🤖 AI Summary
This work addresses the challenge of deblurring defocus-blurred images captured under low-light long-exposure conditions, which typically suffer from severe blur and complex biased noise. Conventional methods are limited by oversimplified noise models that fail to capture real-world imaging characteristics. To overcome this, the paper proposes a physics-guided self-supervised deblurring framework that, for the first time, incorporates frequency-domain constraints derived from defocus imaging physics into the Noise2Noise paradigm. The approach jointly models the physical image formation process and biased noise through learnable noise bias parameters, a multi-frame noisy initialization strategy, and a pretraining-finetuning mechanism. Notably, it achieves accurate noise bias correction and high-frequency detail recovery without requiring any clean reference images. Extensive experiments demonstrate that the proposed method significantly outperforms existing self-supervised approaches on both synthetic and real-world datasets.
📝 Abstract
Low-light, long-exposure defocus deblurring remains a challenging problem due to the simultaneous presence of severe blur and complex biased noise. Existing methods typically rely on simplified noise assumptions, which limits their effectiveness under realistic imaging conditions. In this work, we propose Physen-Noise2Noise, a self-supervised deblurring framework guided by the physical model of defocus imaging, which leverages noisy multi-frame observations without requiring clean reference images.
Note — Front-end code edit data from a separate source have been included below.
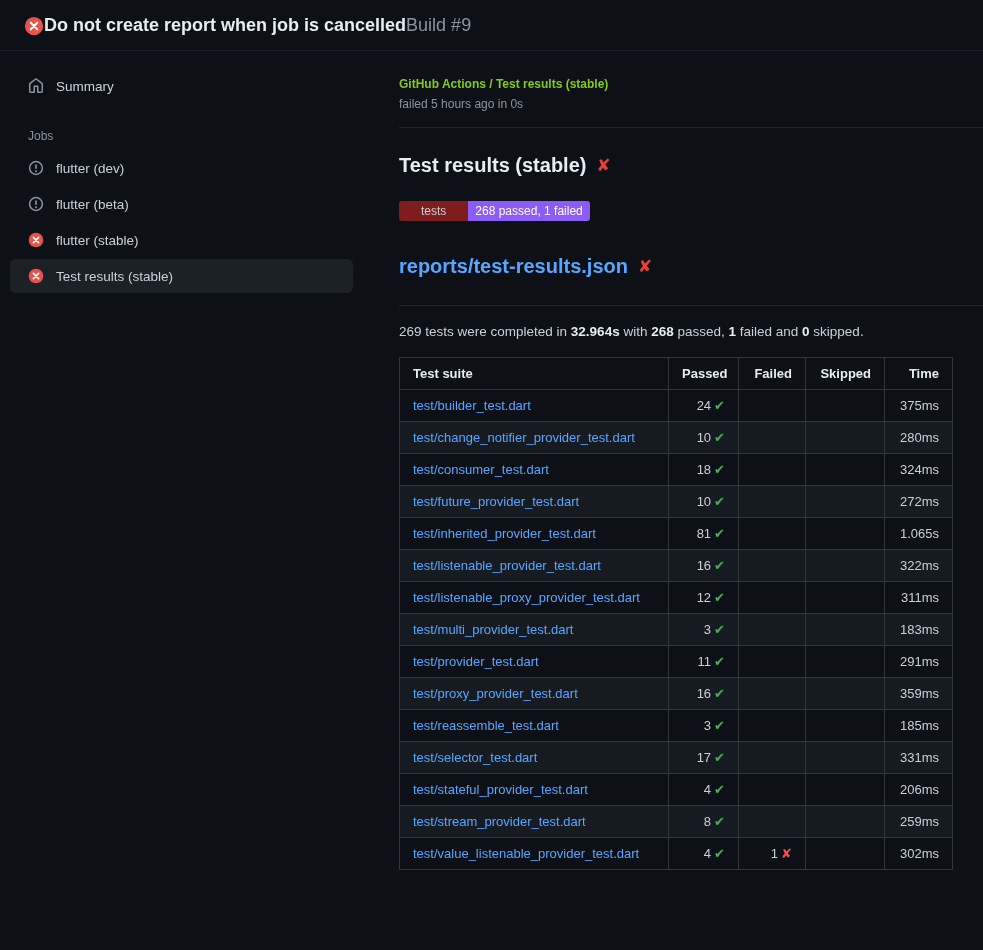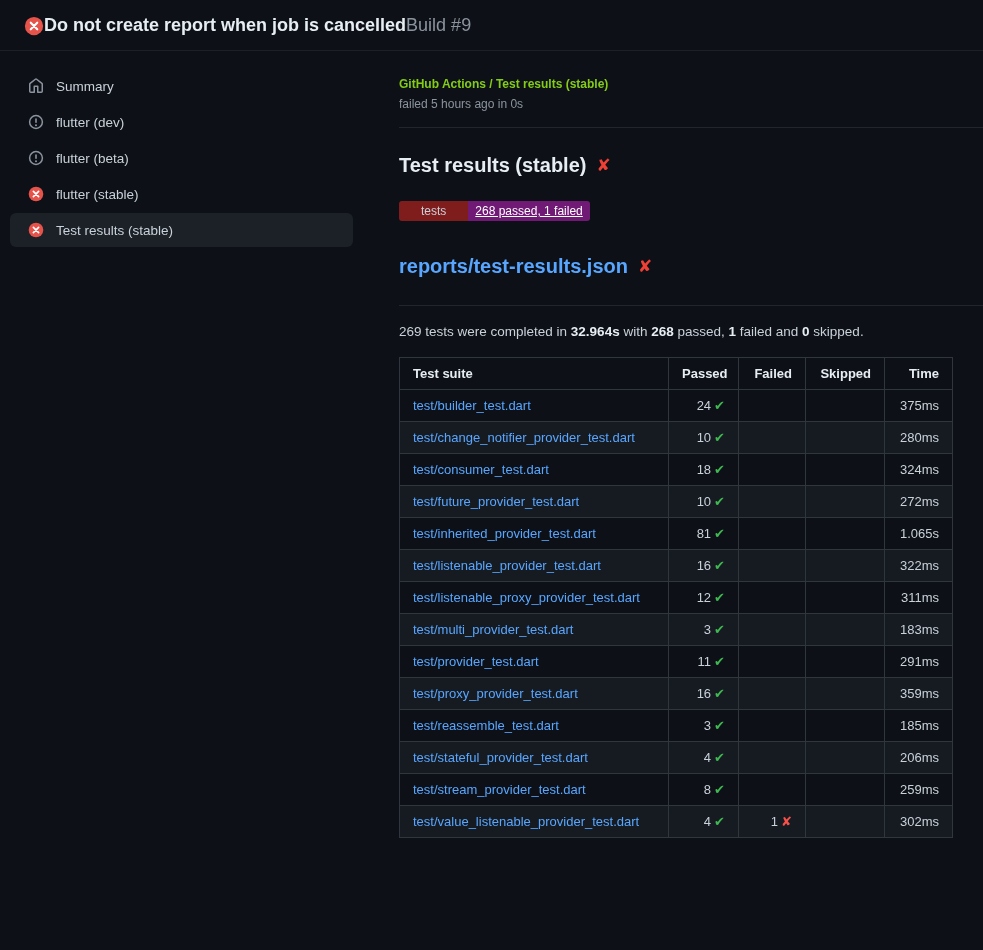--- a/index.html
+++ b/index.html
@@ -141,6 +141,7 @@
       <span class="label">Summary</span>
     </div>
 
+    <div class="jobs-heading">Jobs</div>
 
     <div class="sidebar-item">
       <span class="job-icon">

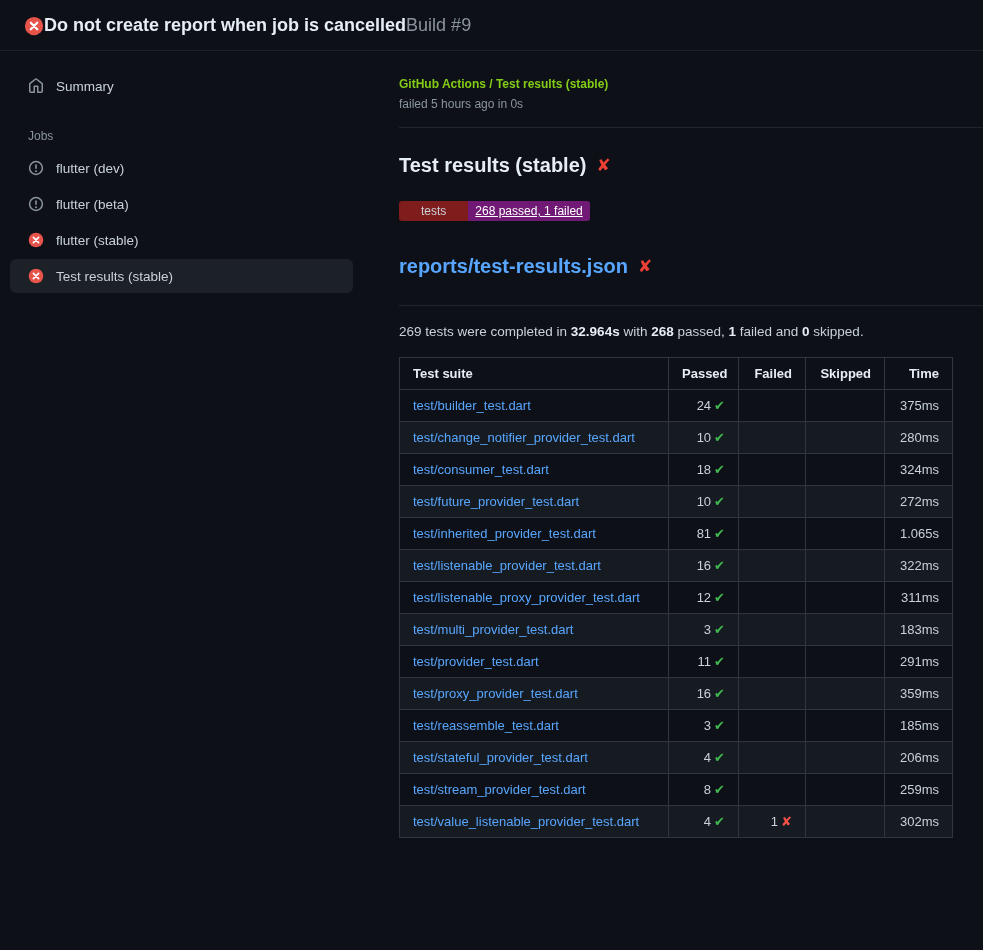--- a/index.html
+++ b/index.html
@@ -61,8 +61,8 @@
     padding:4px 22px; border-radius:3px 0 0 3px;
   }
   .badge-value {
-    background:#701a75; color:#ffffff;
-    padding:4px 7px; border-radius:0 3px 3px 0;text-decoration:underline;
+    background:#8b5cf6; color:#ffffff;
+    padding:4px 7px; border-radius:0 3px 3px 0;
   }
 
   .report-heading {

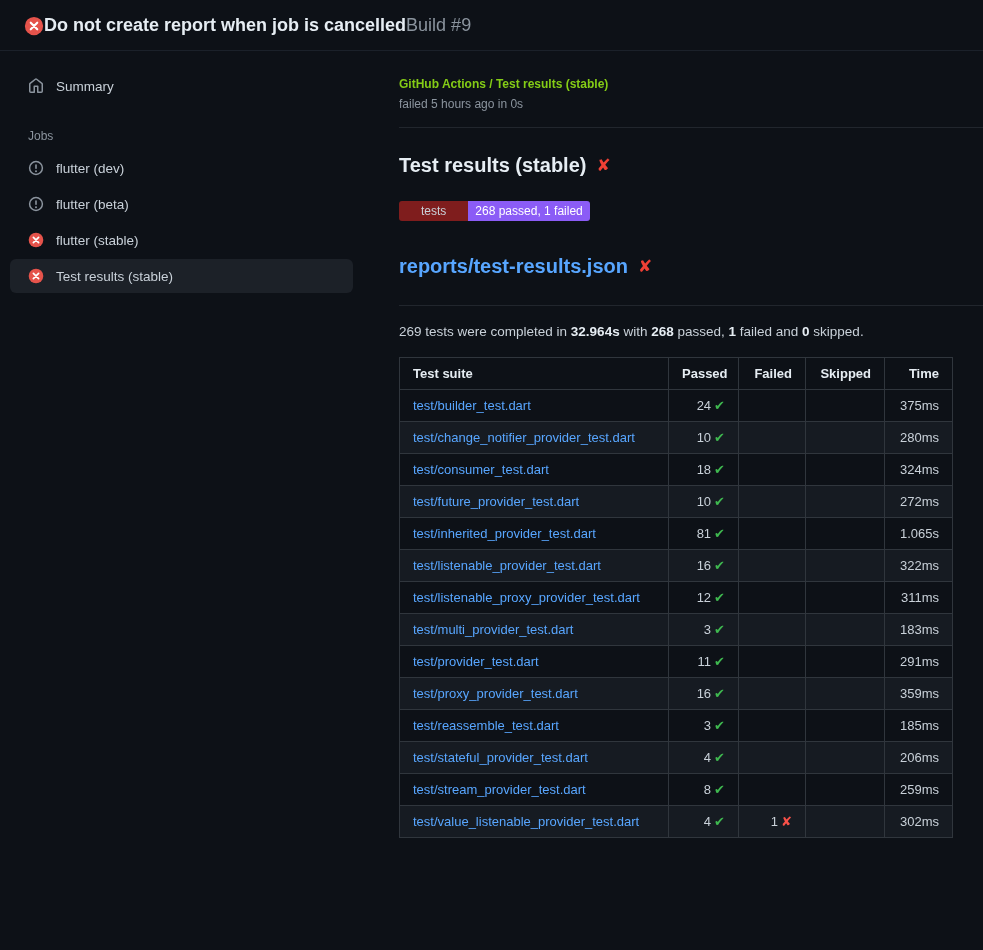--- a/index.html
+++ b/index.html
@@ -311,6 +311,13 @@
     <td class="time-col">185ms</td>
   </tr>
 
+  <tr>
+    <td class="suite-col"><a href="#" class="suite-link">test/selector_test.dart</a></td>
+    <td class="num"><span>17</span><span class="check-icon icon-glyph">✔</span></td>
+    <td class="num"></td>
+    <td class="num"></td>
+    <td class="time-col">331ms</td>
+  </tr>
 
   <tr>
     <td class="suite-col"><a href="#" class="suite-link">test/stateful_provider_test.dart</a></td>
Unlike conventional Noise2Noise-based approaches that assume zero-mean noise, we derive a frequency-domain constraint inherent to the defocus imaging process and incorporate it into the learning framework via a learnable noise bias parameter. In addition, a multi-frame noisy initialization strategy is introduced to suppress complex biased noise prior to deblurring, providing a more stable starting point for reconstruction. This formulation explicitly models biased noise and enables joint bias correction and high-frequency detail recovery during training. Furthermore, we develop a pretrain-finetune variant to enhance robustness and generalization under challenging noise conditions. Extensive experiments on both simulation and real-world datasets demonstrate that the proposed method consistently outperforms state-of-the-art self-supervised approaches for defocus deblurring in the presence of complex biased noise.